*TASK*. After going through the data below, state how many lines contain "Rozkoš", and nothing else.

Stored data:
----------
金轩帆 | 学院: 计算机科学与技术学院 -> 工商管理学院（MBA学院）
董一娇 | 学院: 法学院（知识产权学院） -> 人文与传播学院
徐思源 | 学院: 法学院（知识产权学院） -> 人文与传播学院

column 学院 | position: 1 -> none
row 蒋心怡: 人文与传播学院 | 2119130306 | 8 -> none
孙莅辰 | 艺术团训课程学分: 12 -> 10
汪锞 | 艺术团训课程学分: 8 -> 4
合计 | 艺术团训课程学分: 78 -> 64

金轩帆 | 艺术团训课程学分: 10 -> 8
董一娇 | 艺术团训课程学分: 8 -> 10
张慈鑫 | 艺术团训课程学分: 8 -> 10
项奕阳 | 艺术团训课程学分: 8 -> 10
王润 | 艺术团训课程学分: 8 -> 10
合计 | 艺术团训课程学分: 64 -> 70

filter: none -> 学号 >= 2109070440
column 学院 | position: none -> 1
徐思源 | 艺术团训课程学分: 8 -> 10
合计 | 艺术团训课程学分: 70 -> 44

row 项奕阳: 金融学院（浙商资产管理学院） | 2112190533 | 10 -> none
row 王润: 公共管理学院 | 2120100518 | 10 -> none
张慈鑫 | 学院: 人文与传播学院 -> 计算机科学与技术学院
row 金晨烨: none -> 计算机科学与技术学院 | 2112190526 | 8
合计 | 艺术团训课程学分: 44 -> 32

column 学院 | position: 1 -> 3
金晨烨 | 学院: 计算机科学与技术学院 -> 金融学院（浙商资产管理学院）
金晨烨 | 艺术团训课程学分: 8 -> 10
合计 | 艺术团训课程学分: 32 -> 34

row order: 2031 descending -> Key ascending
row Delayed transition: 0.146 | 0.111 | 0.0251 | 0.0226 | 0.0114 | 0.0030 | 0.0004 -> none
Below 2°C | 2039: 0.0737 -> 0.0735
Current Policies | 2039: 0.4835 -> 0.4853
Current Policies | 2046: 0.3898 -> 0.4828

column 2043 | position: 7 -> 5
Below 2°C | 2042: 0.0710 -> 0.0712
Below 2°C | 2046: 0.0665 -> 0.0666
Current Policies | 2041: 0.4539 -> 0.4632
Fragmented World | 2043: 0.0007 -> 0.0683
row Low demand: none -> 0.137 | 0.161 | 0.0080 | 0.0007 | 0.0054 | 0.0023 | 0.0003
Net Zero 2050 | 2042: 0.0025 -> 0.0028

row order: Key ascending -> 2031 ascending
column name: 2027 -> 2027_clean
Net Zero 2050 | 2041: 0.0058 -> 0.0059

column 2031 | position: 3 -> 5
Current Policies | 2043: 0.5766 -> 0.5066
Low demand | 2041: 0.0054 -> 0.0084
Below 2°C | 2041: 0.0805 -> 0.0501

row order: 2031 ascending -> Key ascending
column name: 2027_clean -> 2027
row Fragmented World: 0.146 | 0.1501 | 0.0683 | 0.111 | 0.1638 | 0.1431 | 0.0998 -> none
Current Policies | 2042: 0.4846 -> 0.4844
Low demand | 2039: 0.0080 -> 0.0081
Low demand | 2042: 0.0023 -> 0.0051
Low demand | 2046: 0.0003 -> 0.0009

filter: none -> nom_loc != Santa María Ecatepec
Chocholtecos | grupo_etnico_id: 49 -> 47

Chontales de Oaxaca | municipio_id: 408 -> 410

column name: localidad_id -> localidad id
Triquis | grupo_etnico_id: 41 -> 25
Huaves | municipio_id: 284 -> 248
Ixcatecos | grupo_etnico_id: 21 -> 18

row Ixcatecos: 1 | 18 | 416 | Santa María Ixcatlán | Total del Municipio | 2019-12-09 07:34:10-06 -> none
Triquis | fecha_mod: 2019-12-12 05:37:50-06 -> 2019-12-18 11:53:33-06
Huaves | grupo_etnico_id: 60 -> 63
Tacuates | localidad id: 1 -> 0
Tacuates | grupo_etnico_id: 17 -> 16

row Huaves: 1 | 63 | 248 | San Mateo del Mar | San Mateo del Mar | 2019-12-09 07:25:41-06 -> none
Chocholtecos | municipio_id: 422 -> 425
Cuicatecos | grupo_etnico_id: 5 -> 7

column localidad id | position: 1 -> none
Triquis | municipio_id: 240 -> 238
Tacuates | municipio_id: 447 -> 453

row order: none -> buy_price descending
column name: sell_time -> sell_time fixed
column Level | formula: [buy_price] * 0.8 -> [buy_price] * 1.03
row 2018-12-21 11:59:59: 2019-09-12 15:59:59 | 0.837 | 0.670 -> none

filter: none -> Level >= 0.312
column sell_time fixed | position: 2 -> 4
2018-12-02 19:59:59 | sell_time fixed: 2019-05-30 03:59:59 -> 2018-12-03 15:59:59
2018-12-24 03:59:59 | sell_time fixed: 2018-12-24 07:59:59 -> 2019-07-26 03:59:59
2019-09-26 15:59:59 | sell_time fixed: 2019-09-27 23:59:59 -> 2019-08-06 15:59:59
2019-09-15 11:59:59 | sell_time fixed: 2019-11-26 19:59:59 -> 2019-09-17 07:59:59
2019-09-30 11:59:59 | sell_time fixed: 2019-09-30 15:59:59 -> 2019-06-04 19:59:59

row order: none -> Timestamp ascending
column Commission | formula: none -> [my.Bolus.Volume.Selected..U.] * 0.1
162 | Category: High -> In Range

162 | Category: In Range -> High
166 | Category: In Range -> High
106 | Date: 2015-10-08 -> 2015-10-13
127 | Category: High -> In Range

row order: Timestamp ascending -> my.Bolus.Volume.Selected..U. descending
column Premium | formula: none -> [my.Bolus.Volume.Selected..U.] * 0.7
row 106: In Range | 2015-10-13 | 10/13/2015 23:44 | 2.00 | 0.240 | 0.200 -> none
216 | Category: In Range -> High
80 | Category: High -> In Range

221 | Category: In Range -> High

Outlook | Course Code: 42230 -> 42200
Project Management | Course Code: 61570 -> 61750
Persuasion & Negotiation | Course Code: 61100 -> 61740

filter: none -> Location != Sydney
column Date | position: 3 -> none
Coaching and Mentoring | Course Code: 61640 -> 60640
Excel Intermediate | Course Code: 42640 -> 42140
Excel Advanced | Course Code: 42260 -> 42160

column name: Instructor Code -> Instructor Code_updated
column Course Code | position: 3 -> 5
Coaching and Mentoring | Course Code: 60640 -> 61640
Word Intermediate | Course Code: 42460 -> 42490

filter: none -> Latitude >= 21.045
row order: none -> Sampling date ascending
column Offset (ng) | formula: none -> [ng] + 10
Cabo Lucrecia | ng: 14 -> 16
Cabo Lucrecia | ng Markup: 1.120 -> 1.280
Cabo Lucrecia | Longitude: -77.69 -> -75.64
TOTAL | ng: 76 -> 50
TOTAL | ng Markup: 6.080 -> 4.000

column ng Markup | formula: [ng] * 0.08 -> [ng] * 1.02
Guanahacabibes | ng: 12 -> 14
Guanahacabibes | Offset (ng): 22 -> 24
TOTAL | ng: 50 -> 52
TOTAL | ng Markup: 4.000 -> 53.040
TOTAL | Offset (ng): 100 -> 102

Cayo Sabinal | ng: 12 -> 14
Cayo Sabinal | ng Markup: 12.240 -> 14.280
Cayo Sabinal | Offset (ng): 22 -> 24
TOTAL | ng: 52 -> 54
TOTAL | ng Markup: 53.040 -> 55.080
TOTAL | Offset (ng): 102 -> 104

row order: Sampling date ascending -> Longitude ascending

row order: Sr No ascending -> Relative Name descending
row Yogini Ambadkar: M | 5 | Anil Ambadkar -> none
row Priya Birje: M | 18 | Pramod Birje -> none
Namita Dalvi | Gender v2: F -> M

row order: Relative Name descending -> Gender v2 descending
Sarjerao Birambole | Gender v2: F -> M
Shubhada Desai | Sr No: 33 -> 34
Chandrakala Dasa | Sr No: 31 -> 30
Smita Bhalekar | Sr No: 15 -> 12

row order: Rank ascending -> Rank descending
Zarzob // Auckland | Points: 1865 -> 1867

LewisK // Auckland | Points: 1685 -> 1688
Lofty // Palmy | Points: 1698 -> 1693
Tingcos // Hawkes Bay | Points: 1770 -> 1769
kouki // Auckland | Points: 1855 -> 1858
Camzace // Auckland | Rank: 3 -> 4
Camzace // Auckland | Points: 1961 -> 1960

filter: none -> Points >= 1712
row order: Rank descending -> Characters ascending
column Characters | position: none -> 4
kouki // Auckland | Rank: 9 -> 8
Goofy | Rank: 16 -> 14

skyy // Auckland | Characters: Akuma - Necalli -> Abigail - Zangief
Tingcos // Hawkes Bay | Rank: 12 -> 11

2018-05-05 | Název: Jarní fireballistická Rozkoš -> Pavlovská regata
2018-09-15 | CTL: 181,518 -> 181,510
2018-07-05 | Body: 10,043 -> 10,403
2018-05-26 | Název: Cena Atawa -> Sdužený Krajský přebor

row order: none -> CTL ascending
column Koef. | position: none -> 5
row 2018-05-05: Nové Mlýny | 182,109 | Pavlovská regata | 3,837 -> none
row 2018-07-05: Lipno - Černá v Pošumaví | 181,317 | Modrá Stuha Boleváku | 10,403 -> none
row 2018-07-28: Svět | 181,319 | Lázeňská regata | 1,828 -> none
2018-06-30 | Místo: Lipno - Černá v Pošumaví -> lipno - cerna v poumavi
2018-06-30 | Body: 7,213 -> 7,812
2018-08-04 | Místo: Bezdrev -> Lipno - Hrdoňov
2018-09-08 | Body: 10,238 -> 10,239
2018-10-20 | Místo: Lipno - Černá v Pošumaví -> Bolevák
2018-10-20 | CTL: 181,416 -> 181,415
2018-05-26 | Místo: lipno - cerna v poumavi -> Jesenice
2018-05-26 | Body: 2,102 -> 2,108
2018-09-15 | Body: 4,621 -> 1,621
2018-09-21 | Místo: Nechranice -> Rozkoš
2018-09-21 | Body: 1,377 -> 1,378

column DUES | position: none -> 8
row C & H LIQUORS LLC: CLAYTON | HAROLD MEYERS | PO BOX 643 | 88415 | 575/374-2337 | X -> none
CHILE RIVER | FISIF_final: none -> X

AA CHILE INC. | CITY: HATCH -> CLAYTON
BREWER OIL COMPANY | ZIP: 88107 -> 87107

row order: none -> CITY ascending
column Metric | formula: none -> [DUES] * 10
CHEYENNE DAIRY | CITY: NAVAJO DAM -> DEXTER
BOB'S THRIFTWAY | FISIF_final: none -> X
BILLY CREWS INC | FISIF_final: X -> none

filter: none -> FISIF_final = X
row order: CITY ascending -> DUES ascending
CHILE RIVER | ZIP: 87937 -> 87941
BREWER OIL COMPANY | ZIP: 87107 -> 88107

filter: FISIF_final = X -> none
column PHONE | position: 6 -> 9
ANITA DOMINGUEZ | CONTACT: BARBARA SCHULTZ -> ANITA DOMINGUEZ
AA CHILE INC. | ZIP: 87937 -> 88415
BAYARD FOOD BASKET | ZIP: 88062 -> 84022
----------
*EXPECTED ANSWER*. 2